Todo se acababa con el juicio contra Ferrara y, al concluir éste, Ferrara salió en libertad: había pasado demasiado tiempo, ya no era la misma cara, ni quizás el mismo hombre, o quizá sí, pero no se sabía con seguridad. Ferrara, con sus gafas de sol y su boca relajada, reía y reía con su risa sardónica, reía a carcajadas, y los historiadores y los jueces y los historiadores constituidos en nuevos jueces no creían ya a los testigos, a aquellos que habían vivido la Shoah, aquellos que habían protagonizado la Resistencia.

Todo estaba tan claro, sin embargo, cincuenta años antes: la Segunda Guerra Mundial era la guerra de los hijos de las luces contra los hijos de las tinieblas. Jamás en un conflicto había sido tan fácil saber dónde estaba el bien y dónde estaba el mal.

Y de repente todo era tan confuso… Decían que los testigos eran falsos testigos, que los únicos testigos auténticos habían muerto. Decían que no podían decir la verdad, precisamente porque habían regresado del infierno. No eran fiables para los investigadores serios. Decían que sus textos eran dudosos, «incluso con las mejores personas puede ocurrir que se alteren los recuerdos o que determinadas informaciones sean de segunda mano y que entrañen por tanto algunos errores». Decían que había inverosimilitudes, sí, inverosimilitudes, como si el fenómeno -la Shoah- no fuera de por sí inverosímil.

Noche y niebla: ése era en efecto el proyecto de los nazis. Eran ellos los que habían ganado.

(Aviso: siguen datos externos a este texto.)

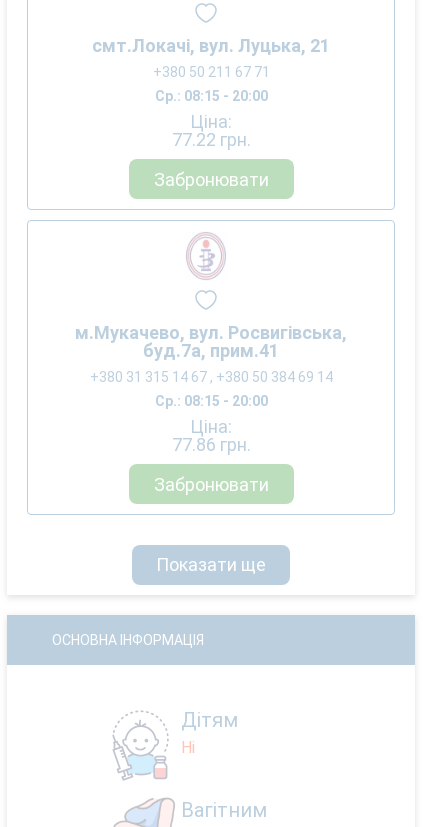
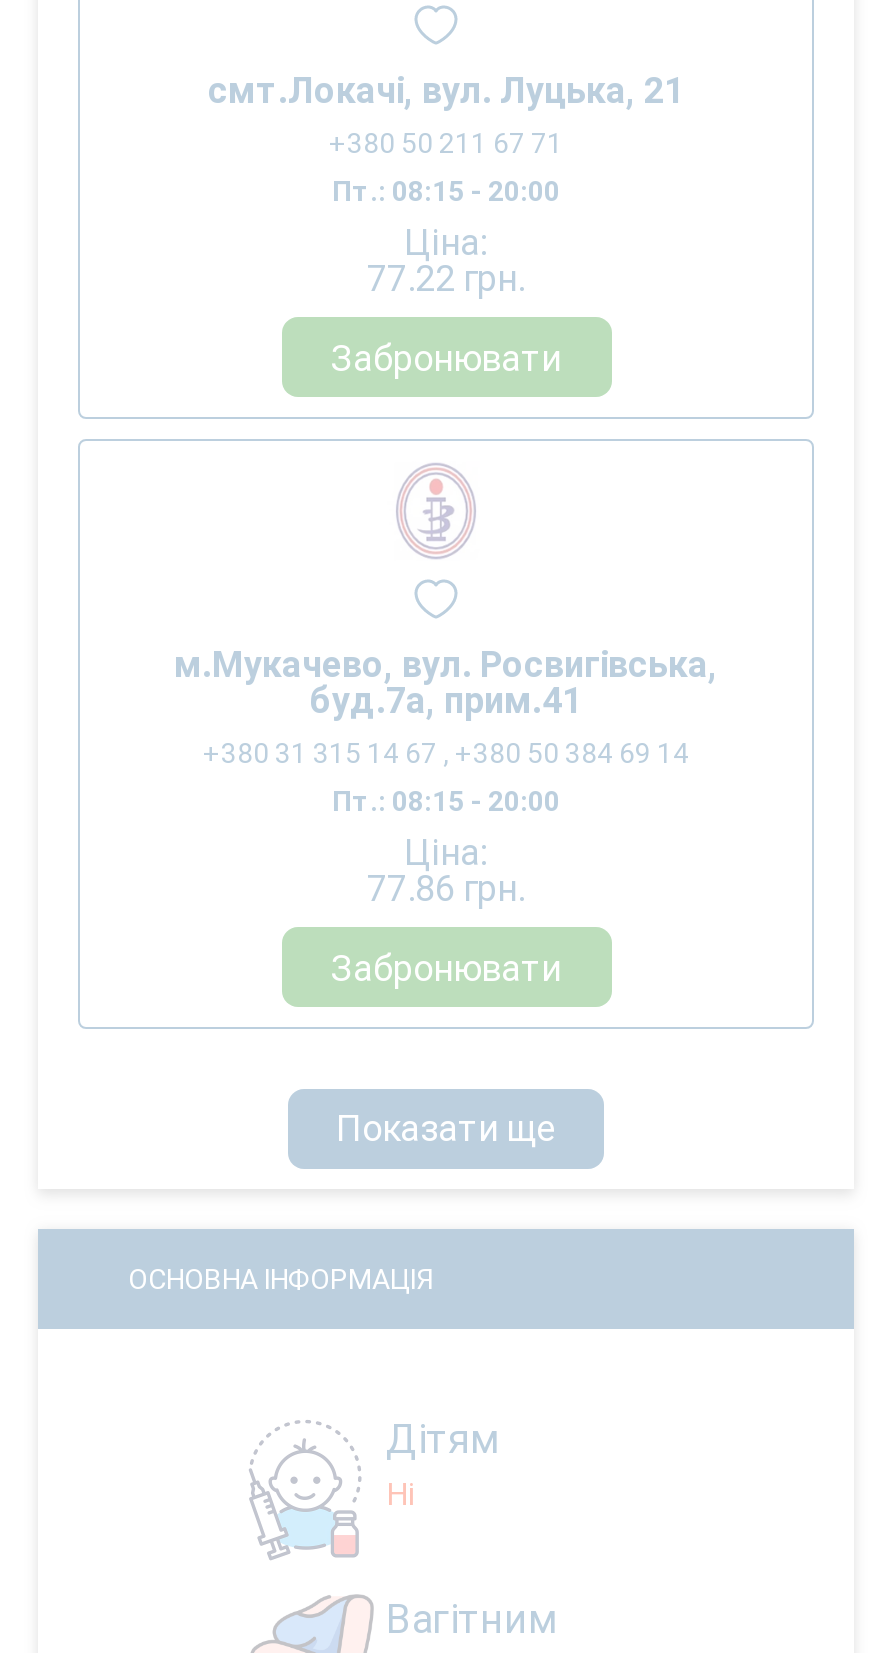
- Ср.: 08:15 - 20:00
+ Пт.: 08:15 - 20:00

- Ср.: 08:15 - 20:00
+ Пт.: 08:15 - 20:00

Tenían el tiempo a su favor; y el tiempo era su territorio y la circunspección, su cualidad…

Era como los antimonumentos de Lisa. Inmensas columnas de plomo donde cada cual podía firmar, escribir, y así lo hacían toda clase de personas, hasta los neonazis que plasmaban consignas antisemitas, y en la piedra quedaba registrada una memoria viva, cada vez más evanescente y, poco a poco, la columna se hundía en el suelo. Todo desaparecía como desapareció todo en los campos de exterminio y como desaparece en estos momentos con la muerte de los últimos supervivientes.